Australian Chardonnay has enjoyed the sector’s highs and weathered its lows with resilience, and it continues to hold a special place among Australian wine lovers. It remains Australia’s top white variety and is second overall behind Shiraz.
In 2018, 408,000 tonnes of Chardonnay were crushed across Australia, which made up 47 per cent of the total white winegrape crush. The second largest white variety was Sauvignon Blanc with 93,000 tonnes followed by Pinot Gris/Grigio with 76,000 tonnes.
Chardonnay thrives in a diverse range of climates across Australia. The three big inland wine regions of Riverland, Murray Darling–Swan Hill and Riverina accounted for more than 80 per cent of the Chardonnay tonnes and 60 per cent of the total value in 2018.
It is also grown in most cooler climate regions; from the classic richer styles of the Hunter Valley, to the cool crispness of the Yarra Valley, Adelaide Hills and Tasmania, to regions like Margaret River and Mornington Peninsula that play firmly between the two styles. It is also a significant component of classic sparkling wines. It is ideally suited to Australia where the taste is a remarkable reflection of the place in which its grown.
Australian Chardonnay exports on the rise
The volume of Chardonnay still table wine exported from Australia has been on the rise, from 149 million litres in 2011 to 185 million litres in 2018 (see Figure 1). The United Kingdom (UK) and the United States of America (USA) are the 2 biggest destinations, with each taking in more than 60 million litres of Australian Chardonnay in 2018.
Figure 1: Total volume of Australian Chardonnay still table wine exported (million litres)
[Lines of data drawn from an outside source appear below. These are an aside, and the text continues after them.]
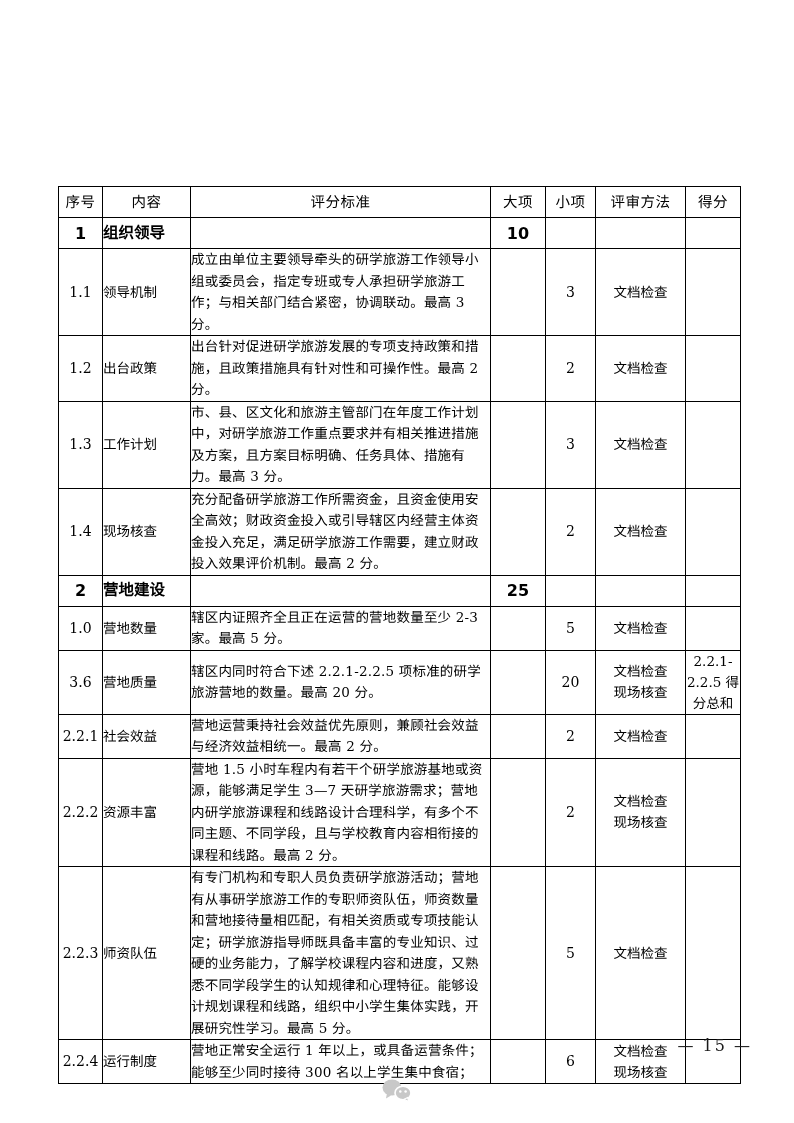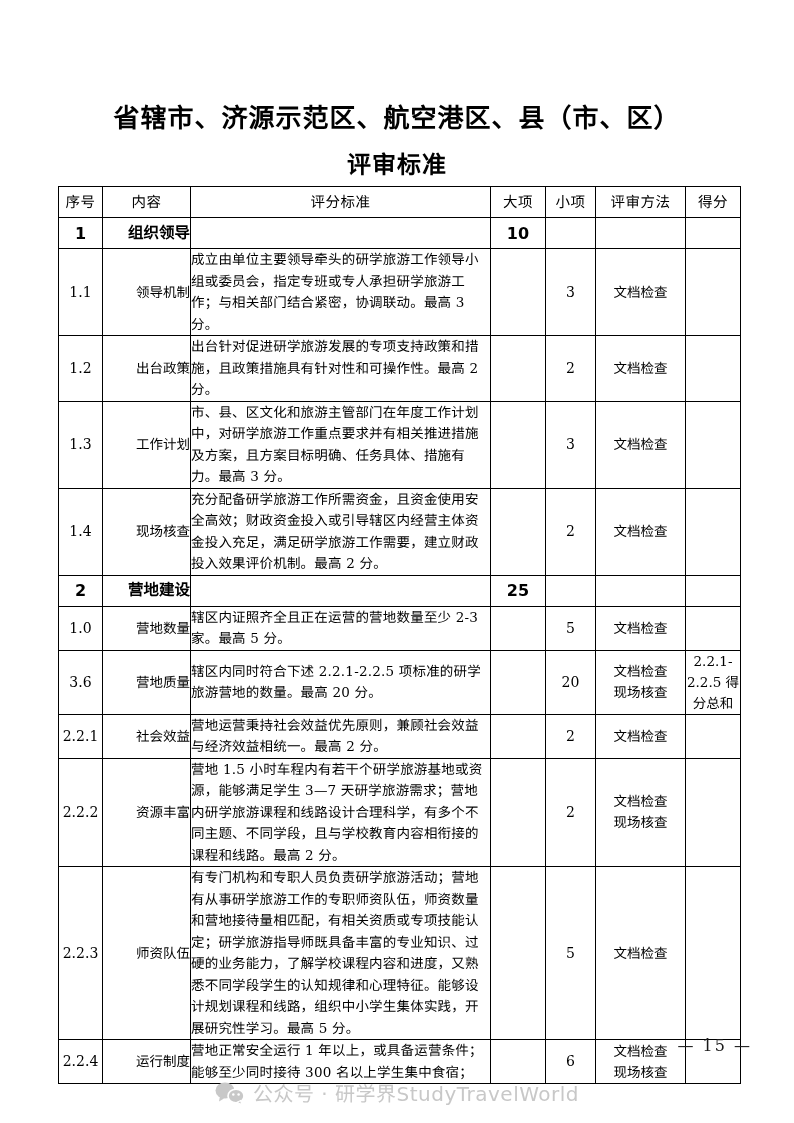--- a/index.html
+++ b/index.html
@@ -82,21 +82,21 @@
     font-family: "DejaVu Sans", "Liberation Sans", sans-serif;
     letter-spacing: 0.5px;
     margin-left: 40px;
   }
 
   td.cell {
     font-size: 13.5px;
     line-height: 21px;
   }
   td.ctr {
-    text-align: right;
+    text-align: left;
     padding: 4px 2px;
   }
   td.std {
     text-align: left;
     padding: 5px 6px 5px 7px;
     line-height: 21.5px;
     letter-spacing: 0.2px;
   }
   td.method, td.score-note {
     text-align: center;
@@ -155,24 +155,20 @@
     font-family: "DejaVu Sans", "Liberation Sans", sans-serif;
     letter-spacing: 0.5px;
     white-space: nowrap;
   }
 </style>
 </head>
 <body>
 
 <div class="page">
 
-  <div class="title-block">
-    <div class="doc-title-1">省辖市、济源示范区、航空港区、县（市、区）</div>
-    <div class="doc-title-2">评审标准</div>
-  </div>
 
   <div class="table-wrap">
     <table class="grid">
       <colgroup>
         <col class="c-no">
           <col class="c-content">
           <col class="c-std">
         <col class="c-major">
           <col class="c-minor">
           <col class="c-method">
@@ -425,16 +421,15 @@
     <span class="wm-icon">
       <svg viewBox="0 0 30 24" width="30" height="24" aria-hidden="true">
         <ellipse cx="10" cy="9.5" rx="9.5" ry="8" fill="#c8c8c8"></ellipse>
         <polygon points="5,15 4,20.5 9,17.5" fill="#c8c8c8"></polygon>
         <ellipse cx="21" cy="15" rx="8" ry="6.8" fill="#c8c8c8" stroke="#ffffff" stroke-width="1.6"></ellipse>
         <polygon points="25.5,19.5 27,23.5 22,21.5" fill="#c8c8c8" stroke="#ffffff" stroke-width="1.2"></polygon>
         <circle cx="18.3" cy="13.6" r="1.25" fill="#ffffff"></circle>
         <circle cx="23.6" cy="13.6" r="1.25" fill="#ffffff"></circle>
       </svg>
     </span>
-    <span class="wm-text">公众号 · 研学界StudyTravelWorld</span>
   </div>
 
 </div>
 
 </body></html>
Chardonnay is the second biggest selling wine in the UK behind Sauvignon Blanc and is Australia’s biggest selling wine in the market ahead of Shiraz. According to IRI Worldwide, in 2018, the sales of Australian Chardonnay in the UK off-trade market increased by 4 per cent in value. More than 90 per cent of Australian Chardonnay is sold at under £7 per bottle and sales increased by 4 per cent. The strongest rate of growth for Australian Chardonnay came at £9 or more per bottle, up 35 per cent, but only 0.4 per cent of total Australian Chardonnay sales were in this price segment.
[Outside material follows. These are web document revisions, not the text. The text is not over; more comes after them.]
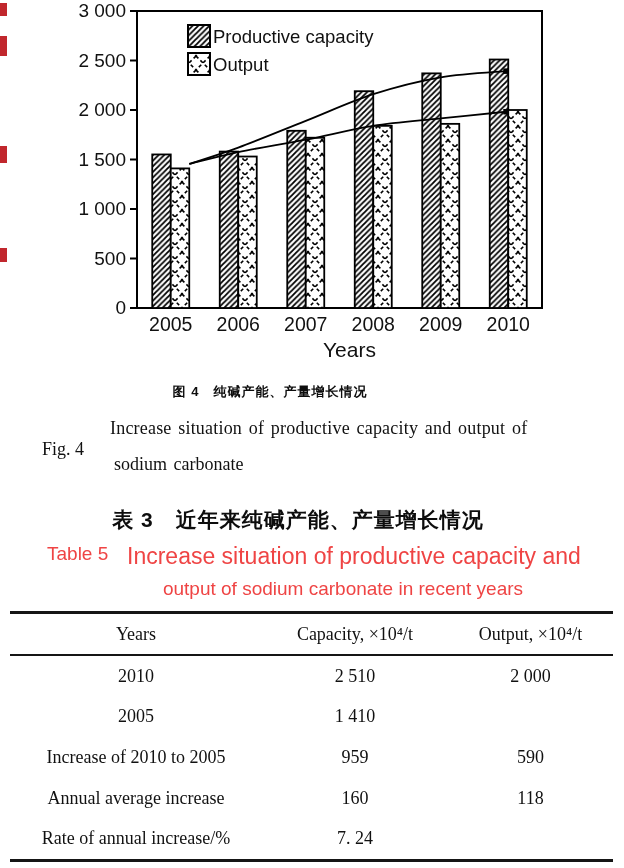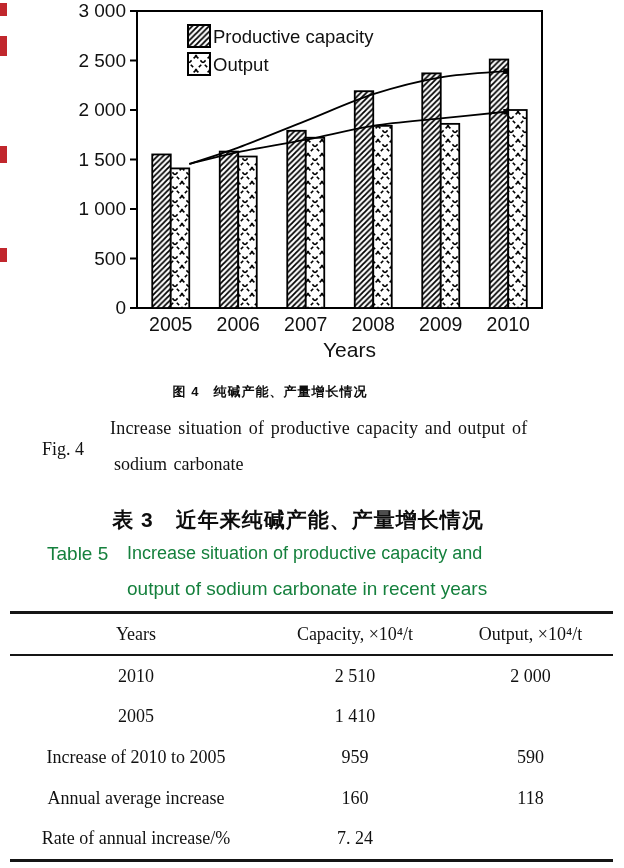--- a/index.html
+++ b/index.html
@@ -12,24 +12,24 @@
   
   .cap-zh{position:absolute;text-align:center;font-family:"Liberation Sans","DejaVu Sans",sans-serif;
           font-weight:700;color:#0d0d0d;letter-spacing:1px;}
   .fig-zh{left:100px;top:383px;width:340px;font-size:13px;}
   .tab-zh{left:103px;top:506px;width:390px;font-size:21px;}
   .cap-en-label{position:absolute;white-space:nowrap;}
   .fig-label{left:42px;top:419px;font-size:18px;margin-top:20px;}
   .fig-line1{position:absolute;left:110px;top:418px;width:420px;font-size:18px;white-space:nowrap;
              letter-spacing:0.2px;word-spacing:2px;}
   .fig-line2{position:absolute;left:114px;top:454px;font-size:18px;white-space:nowrap;word-spacing:2px;}
-  .tab-en{font-family:"Liberation Sans","DejaVu Sans",sans-serif;color:#15803d;}
+  .tab-en{font-family:"Liberation Sans","DejaVu Sans",sans-serif;color:#ef4444;}
   .tab-label{left:47px;top:543px;font-size:19px;}
-  .tab-line1{position:absolute;left:127px;top:543px;width:432px;text-align:left;font-size:18px;white-space:nowrap;}
-  .tab-line2{position:absolute;left:127px;top:578px;width:432px;font-size:19px;white-space:nowrap;}
+  .tab-line1{position:absolute;left:127px;top:543px;width:432px;text-align:right;font-size:23px;white-space:nowrap;}
+  .tab-line2{position:absolute;left:127px;top:578px;width:432px;text-align:center;font-size:19px;white-space:nowrap;}
   
   .dtable{position:absolute;left:10px;top:611px;width:603px;
           border-top:3px solid #151515;border-bottom:3px solid #151515;font-size:18px;}
   .trow{display:grid;grid-template-columns:252px 186px 165px;align-items:center;}
   .thead{height:40px;border-bottom:2px solid #151515;}
   .tbody-row{height:40.6px;}
   .tcell{text-align:center;white-space:nowrap;}
 </style>
 </head>
 <body>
In the USA, Chardonnay is the second biggest selling wine behind Cabernet Sauvignon and is Australia’s number one wine ahead of Cabernet Sauvignon. In the 12 months ended March 2019, sales of Australian Chardonnay in the US off-trade increased by 8 per cent in value, with the strongest growth rates coming at US$15 per bottle and above, albeit off a relatively small base (0.1 per cent share of Australian Chardonnay sales). Ninety-five per cent of Australian Chardonnay sales in the USA are at US$4.00–7.99 per bottle and sales increased by 5 per cent in the price segment.
Australian Chardonnay commanding a premium in the domestic market
According to IRI Worldwide, the value of Chardonnay sales in the Australian off-trade market was flat in 2018. Chardonnay is the second biggest selling white table wine behind Sauvignon Blanc. However, Chardonnay outsells Sauvignon Blanc at A$20 or more per bottle ($48 million in sales versus $37 million). The value of Chardonnay sales grew by 10 per cent at A$20.00–29.99 and by 8 per cent at A$30.00–49.99 per bottle. In contrast, Sauvignon Blanc sales grew by 4 per cent at A$20.00–29.99 but declined by 4 per cent at A$30.00–49.99.
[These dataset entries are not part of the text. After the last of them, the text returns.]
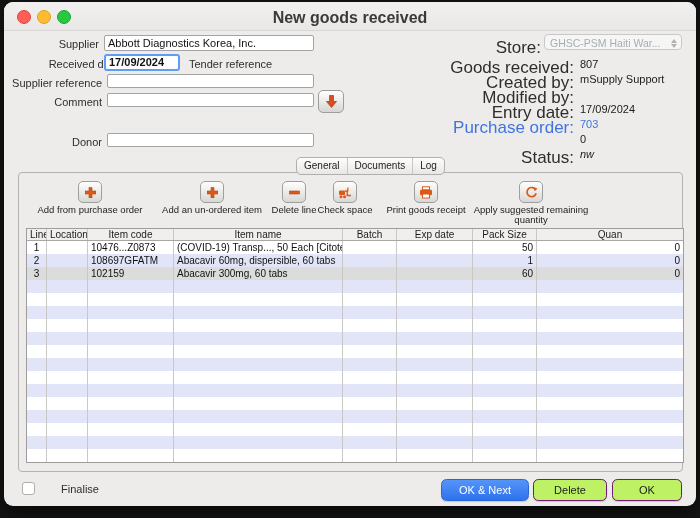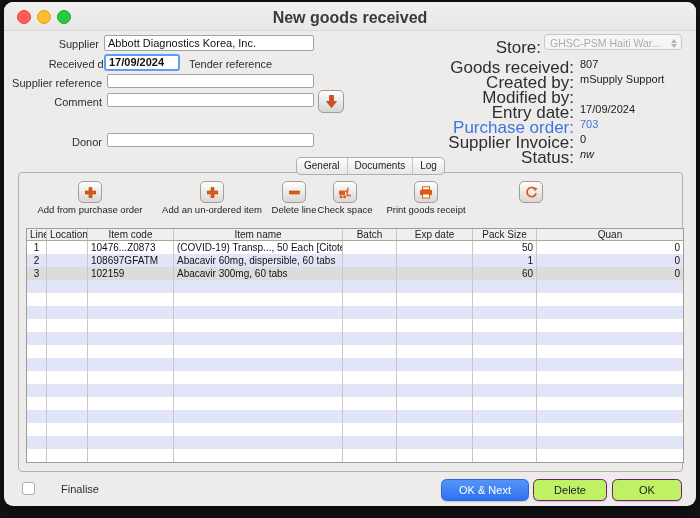--- a/index.html
+++ b/index.html
@@ -128,21 +128,20 @@
 
   <div class="info-lbl" style="left:420px;top:86px;">Modified by:</div>
   <div class="info-val" style="left:576px;top:86px;"></div>
 
   <div class="info-lbl" style="left:420px;top:101px;">Entry date:</div>
   <div class="info-val" style="left:576px;top:101px;">17/09/2024</div>
 
   <div class="info-lbl blue" style="left:420px;top:116px;">Purchase order:</div>
   <div class="info-val blue" style="left:576px;top:116px;">703</div>
 
-  <div class="info-lbl" style="left:420px;top:131px;">Supplier Invoice:</div>
   <div class="info-val" style="left:576px;top:131px;">0</div>
 
   <div class="info-lbl" style="left:420px;top:146px;">Status:</div>
   <div class="info-val" style="left:576px;top:146px;font-style:italic;">nw</div>
 
   <div class="panel"></div>
   <div class="tabbar">
     <div class="tab">General</div>
     <div class="tab">Documents</div>
     <div class="tab">Log</div>
@@ -199,20 +198,21 @@
     <div class="tool-lbl">Print goods receipt</div>
   </div>
 
   <div class="tool" style="left:467px;width:120px;">
     <div class="icon-btn">
       <svg width="13" height="13" viewBox="0 0 13 13">
         <path d="M10.8 4.2 A 4.6 4.6 0 1 0 11.1 7.2" fill="none" stroke="#dd5a16" stroke-width="1.7"></path>
         <path d="M8.6 1.2 L12.4 2.3 L9.6 5.3 z" fill="#dd5a16"></path>
       </svg>
     </div>
+    <div class="tool-lbl">Apply suggested remaining quantity</div>
   </div>
 
   <div class="grid" id="grid">
       <div class="g-head">
         <div class="cell" style="width: 20px;">Line</div>
         <div class="cell" style="width: 41px;">Location</div>
         <div class="cell" style="width: 86px;">Item code</div>
         <div class="cell" style="width: 169px;">Item name</div>
         <div class="cell" style="width: 54px;">Batch</div>
         <div class="cell" style="width: 76px;">Exp date</div>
An analysis of online wine offers in Australia illustrates the status of Chardonnay as a premium and sought-after variety, with around four times the number of listings as Sauvignon Blanc or Pinot Gris/Grigio and more than double the average list price. The highest price for any Australian Pinot Gris/Grigio or Sauvignon Blanc was found to be between $30 and $40 per bottle, whereas for still Chardonnay the highest price was $189.99 and 15 per cent of listings were over $100 per bottle. The only variety to come close was Semillon, with 25 per cent of listings over $100 per bottle and an average listing price around $10 higher than for Chardonnay (but far fewer products).